The new Mayor intends to recruit noble psyches and visionary hearts. She is searching for the antithesis of Turtelman and Marmel. For instance: she yearns after Wallace Stevens - insurance executive of probity during office hours, enrapture poet at dusk. How she would like to put Walt Whitman himself in charge of the Bureau of Summary Sessions, and have Shelley take over the Water Resource Development - Shelley whose principle it is that poets are the legislators of mankind! William Blake in the Fire Department. George Eliot doing Social Services. Emily Bronte over at Police, Jane Austen in Bridges and Tunnels, Virginia Woolf and Edgar Allan Poe sharing Health. Herman Melville overseeing the Office of Single Room Occupancy Housing...What a riff. I think that one of the most deliciously fantastical sequences I have read in a long time. If you would care to dream along with Mayor Ruth Puttermesser, which writer - no, I'll open it up, which artist, writer, composer.... - would you appoint and to what position?

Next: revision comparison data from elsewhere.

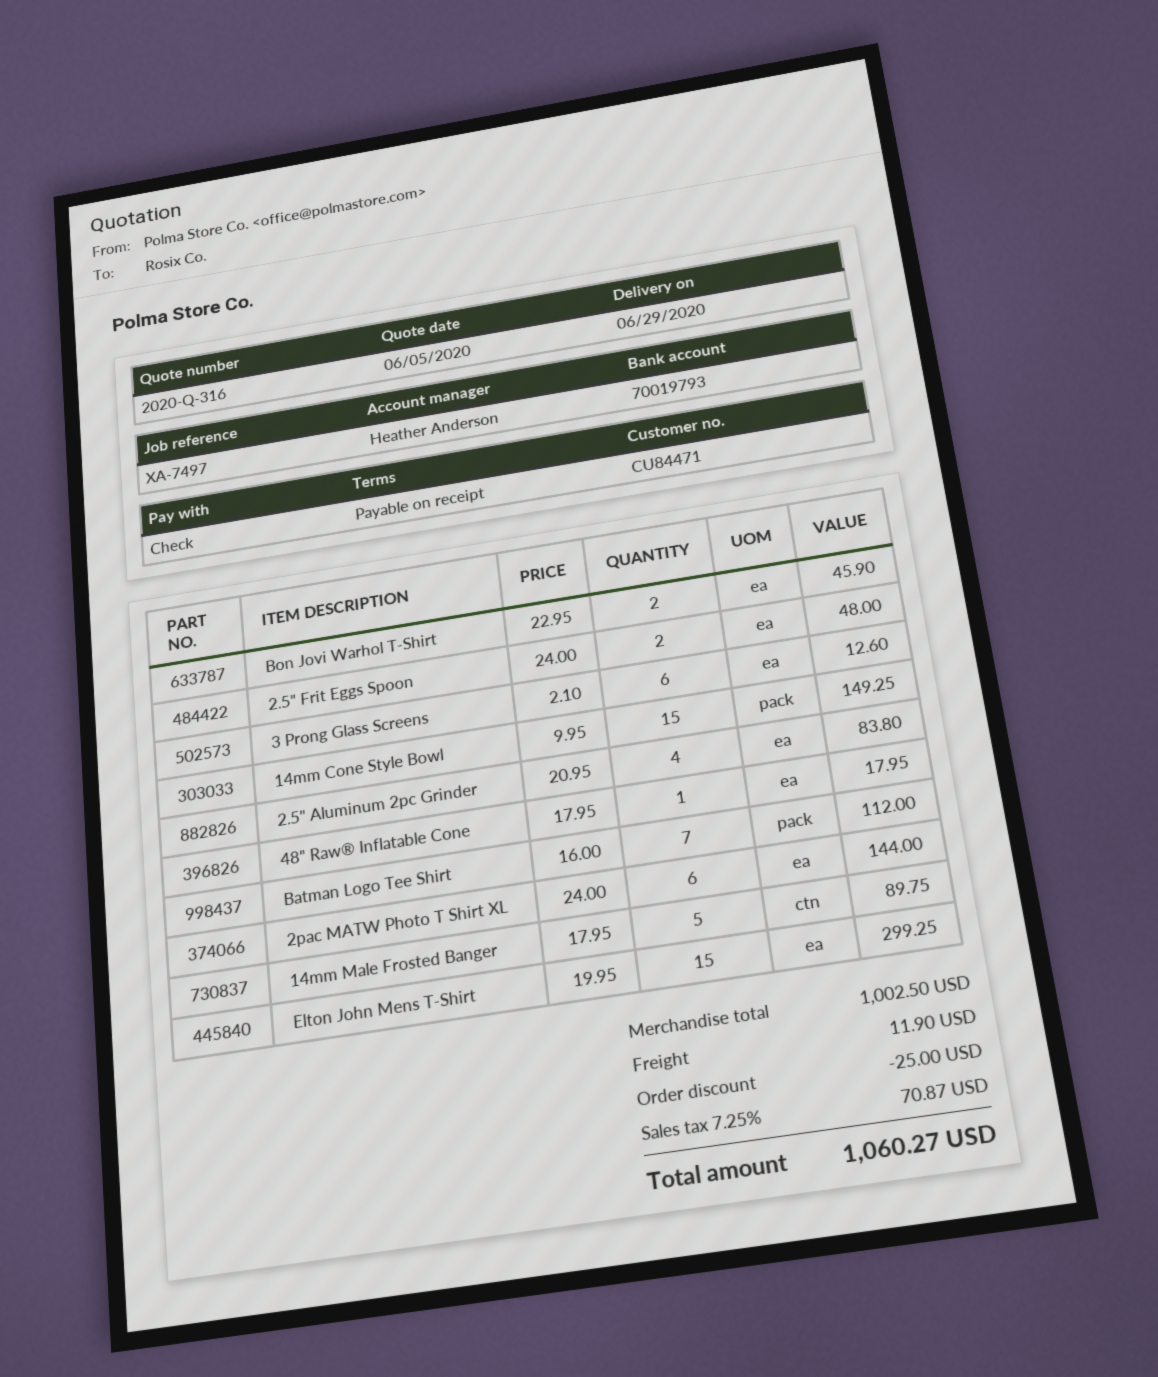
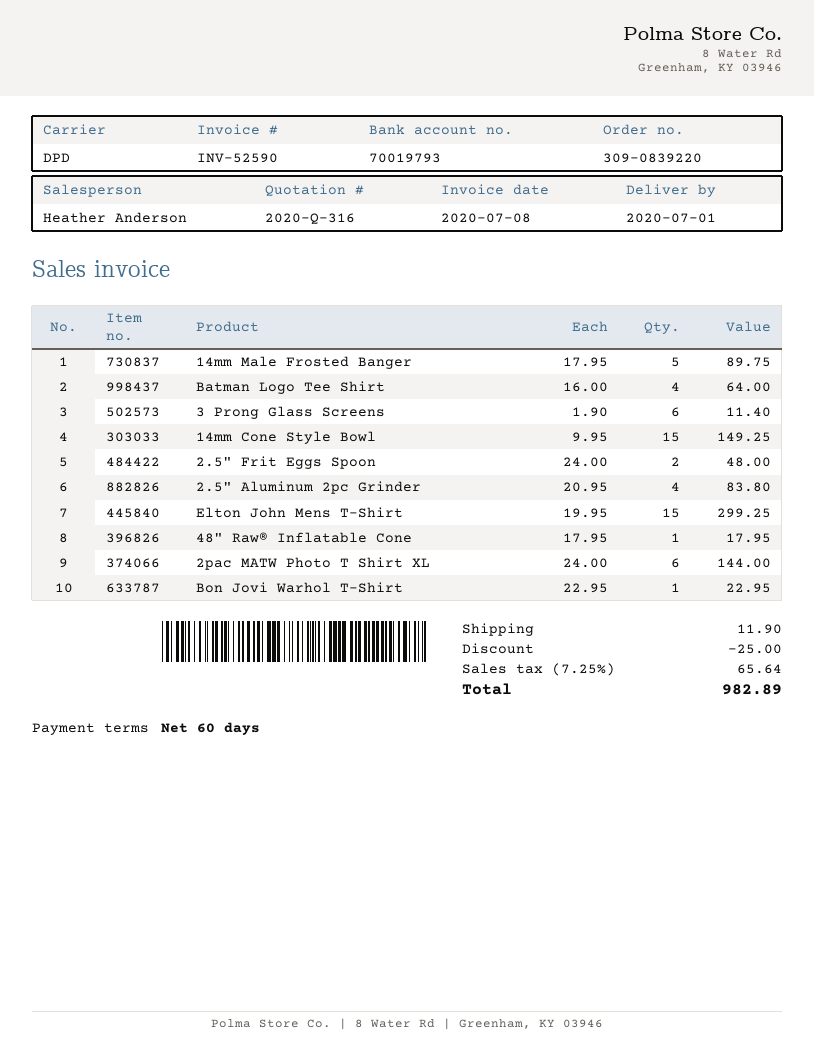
delivery date: 2020-06-29 -> 2020-07-01
payment terms: on receipt -> 60 days
Bon Jovi Warhol T-Shirt: 2 x 22.95 = 45.90 -> 1 x 22.95 = 22.95
3 Prong Glass Screens: 6 x 2.10 = 12.60 -> 6 x 1.90 = 11.40
Batman Logo Tee Shirt: 7 x 16.00 = 112.00 -> 4 x 16.00 = 64.00
tax: 7.25% = 70.87 -> 7.25% = 65.64
total: 1060.27 -> 982.89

My other post about the wonderful The Puttermesser Papers is here.
Wednesday, April 22, 2009
Puttermesser for Mayor! (Books - The Puttermesser Papers by Cynthia Ozick)
I have to be at the lab at 8 am today, so I don't have time for any lengthy thoughts, but in the section of Cynthia Ozick's The Puttermesser Papers entitled Puttermesser and Xanthippe, Ruth Puttermesser, disgraced city employee of The Department of Receipts and Disbursements, creates a golem out of the soil of her potted plants who gets her elected mayor. And this, naturally, puts her into a great tizzy about appointing commissioners. No, really. You will have to trust me that, as you get caught up in the rhapsody of Ozick's prose, this will all make perfect sense.